(Modification records)
..........

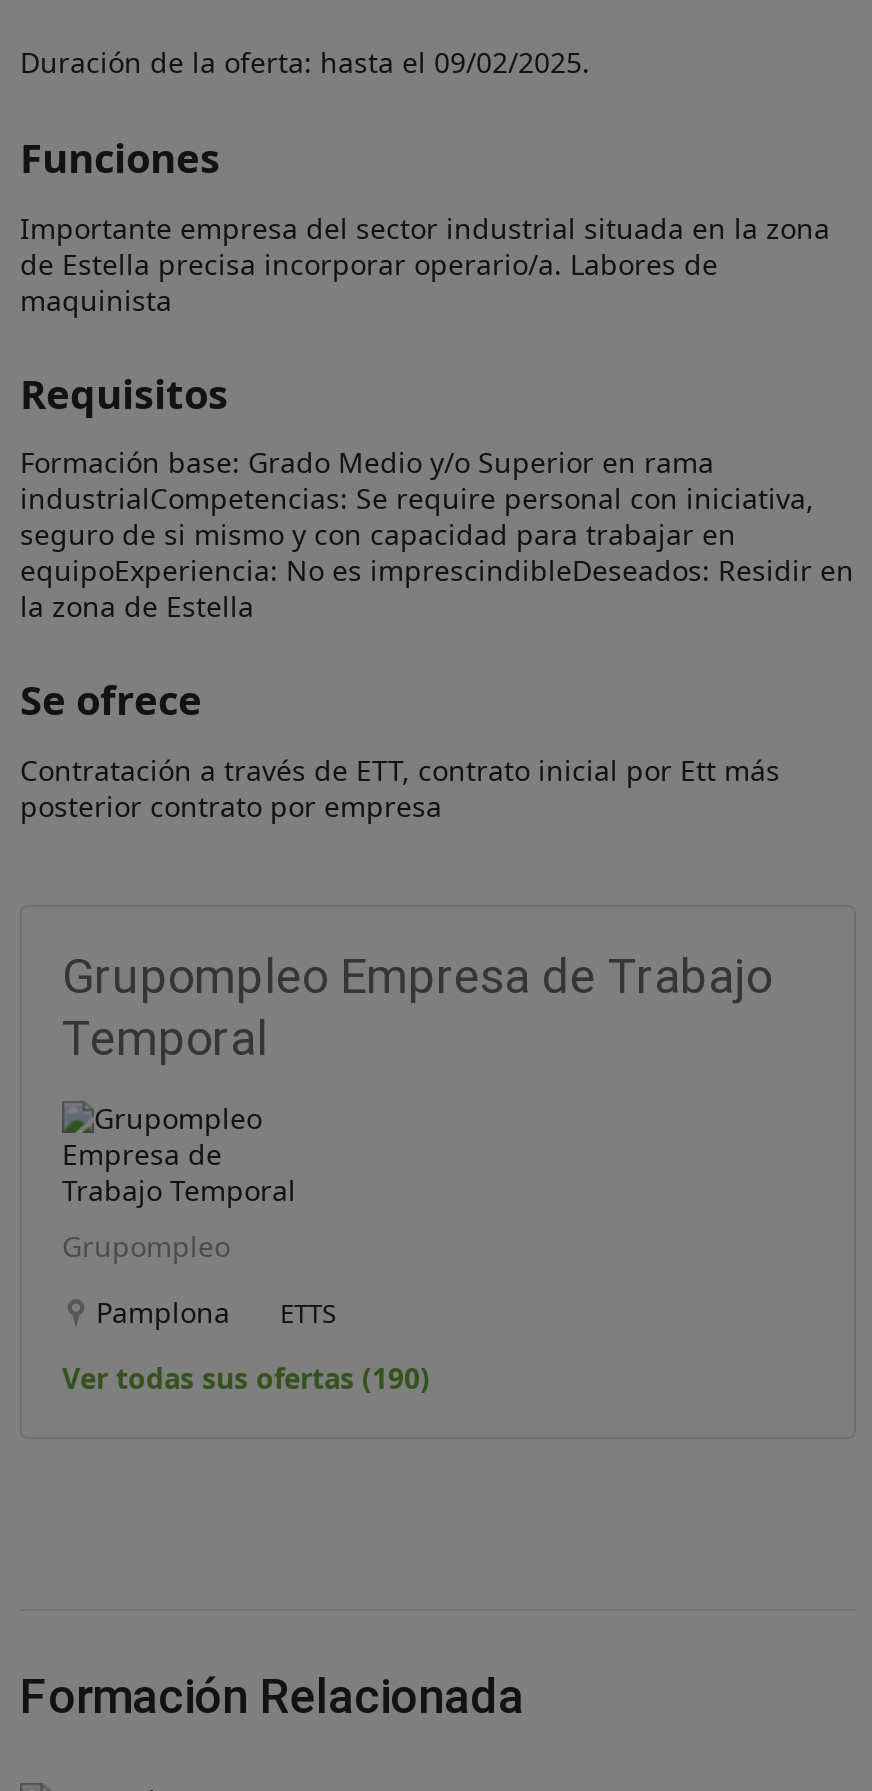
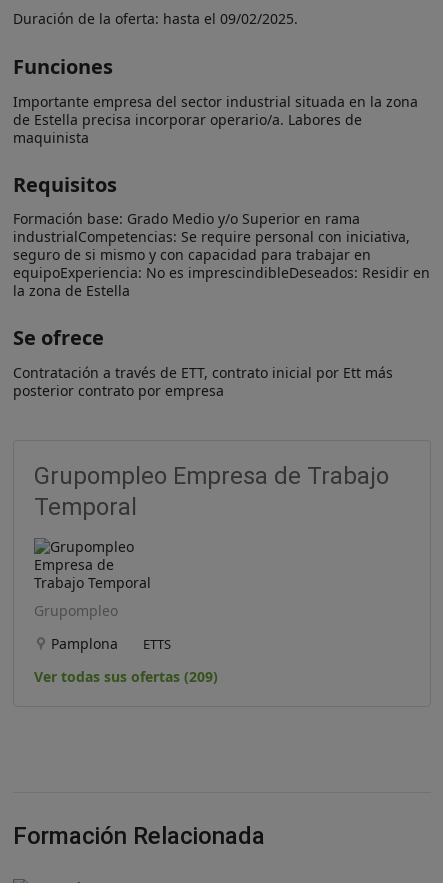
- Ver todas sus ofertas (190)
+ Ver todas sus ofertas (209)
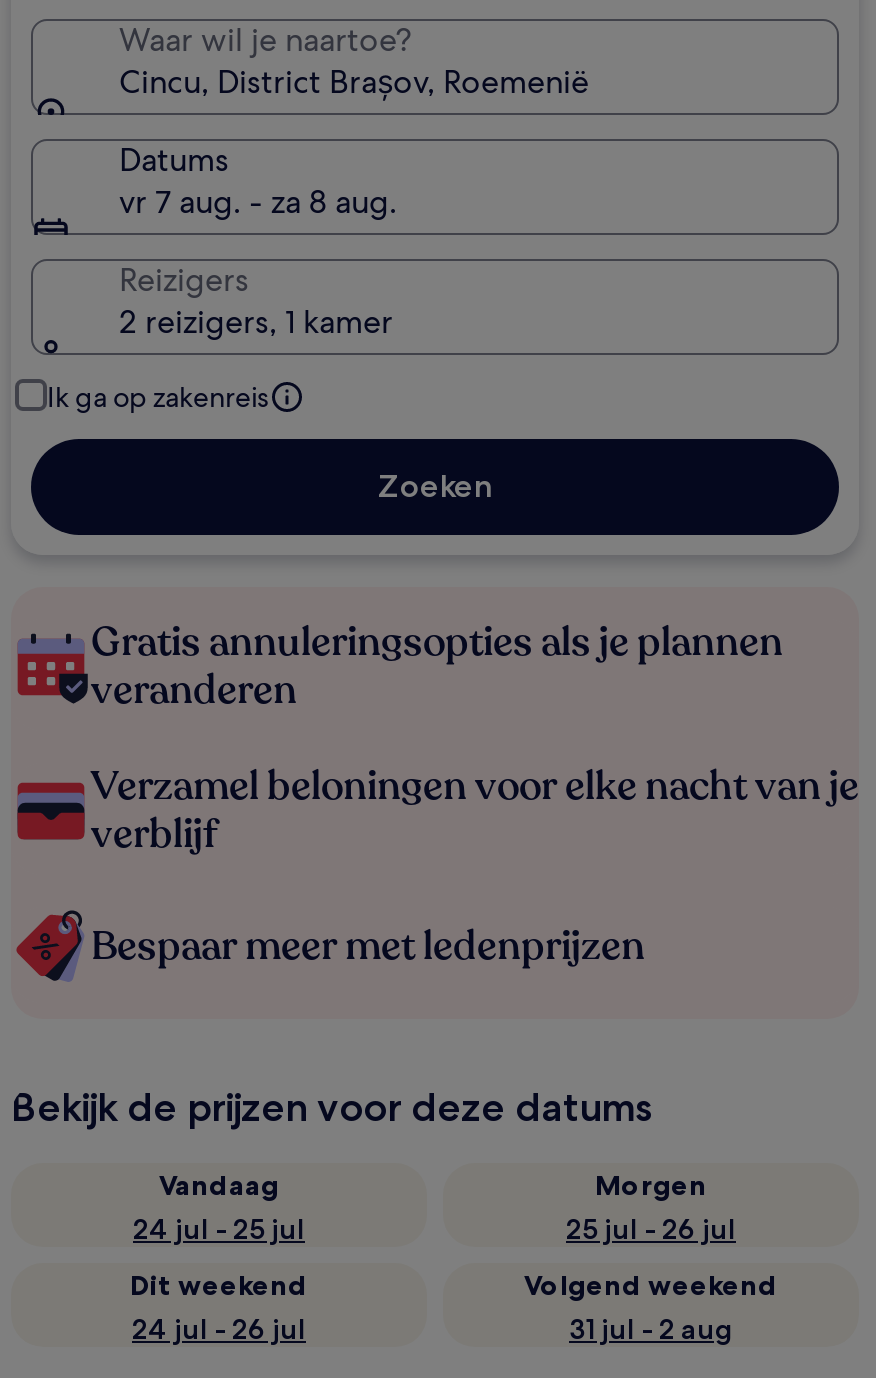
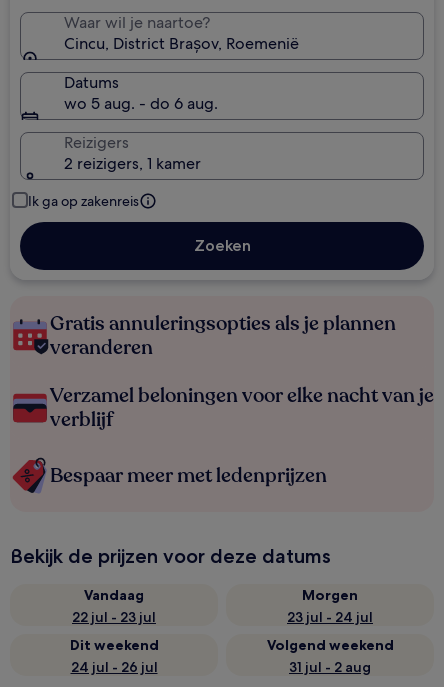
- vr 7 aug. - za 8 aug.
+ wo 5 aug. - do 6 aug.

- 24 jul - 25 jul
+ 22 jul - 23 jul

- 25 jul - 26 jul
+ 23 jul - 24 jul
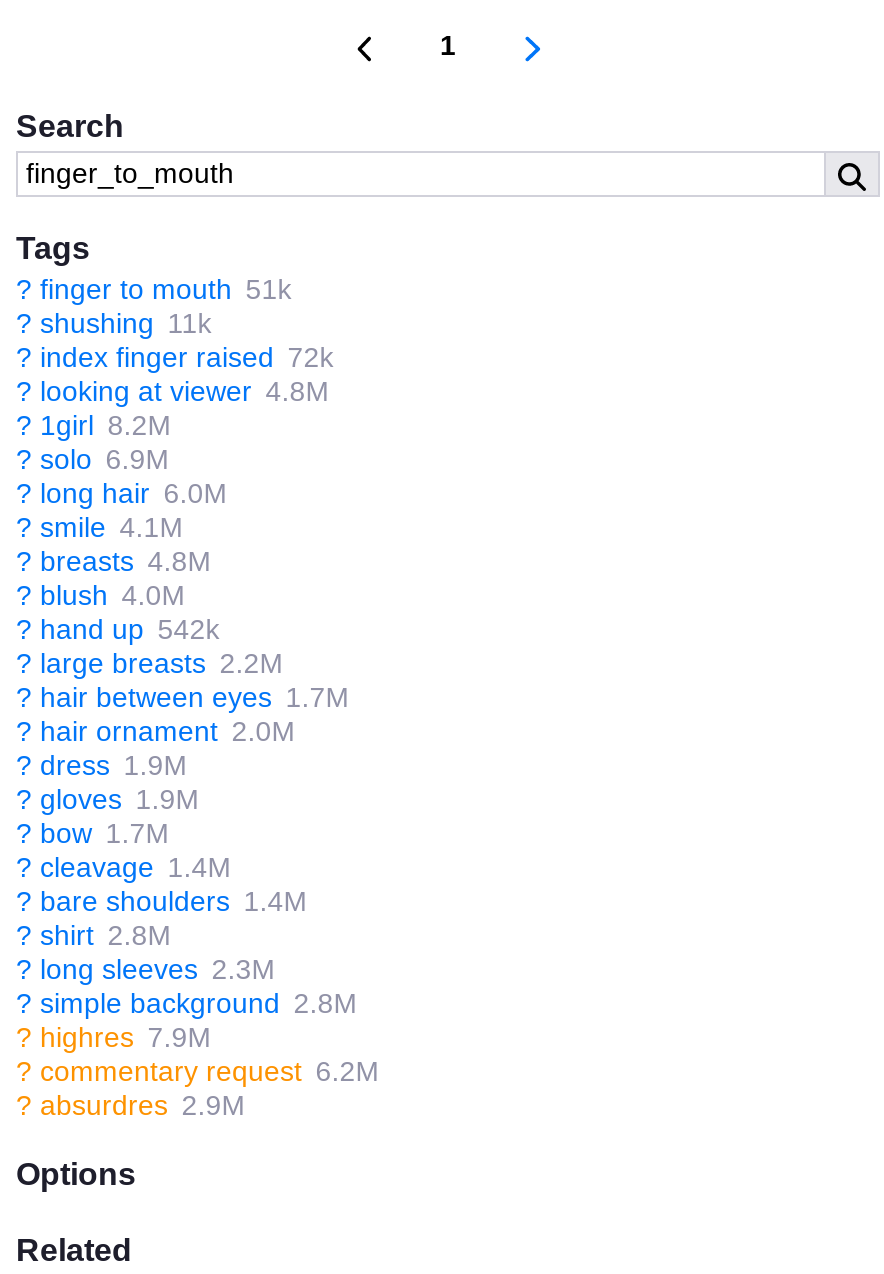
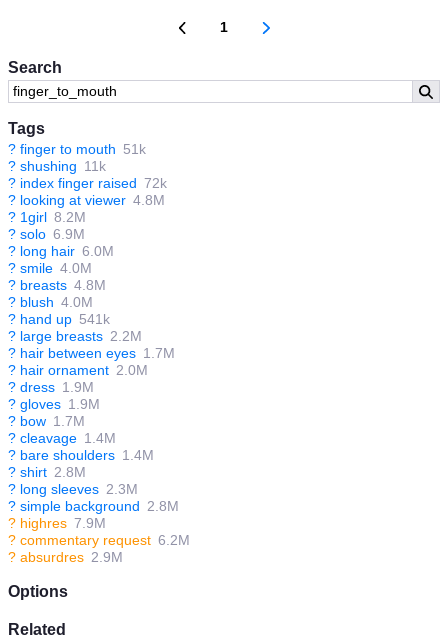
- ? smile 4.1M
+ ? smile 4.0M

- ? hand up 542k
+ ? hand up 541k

..........

THE TASK
Your task is to transcribe, exactly and without additions, every line from the one that contains "- 25 jul - 26 jul" to the end of the entries above, both included. Omit all pictures.

SOLUTION FOR THIS EXERCISE
- 25 jul - 26 jul
+ 23 jul - 24 jul
- ? smile 4.1M
+ ? smile 4.0M

- ? hand up 542k
+ ? hand up 541k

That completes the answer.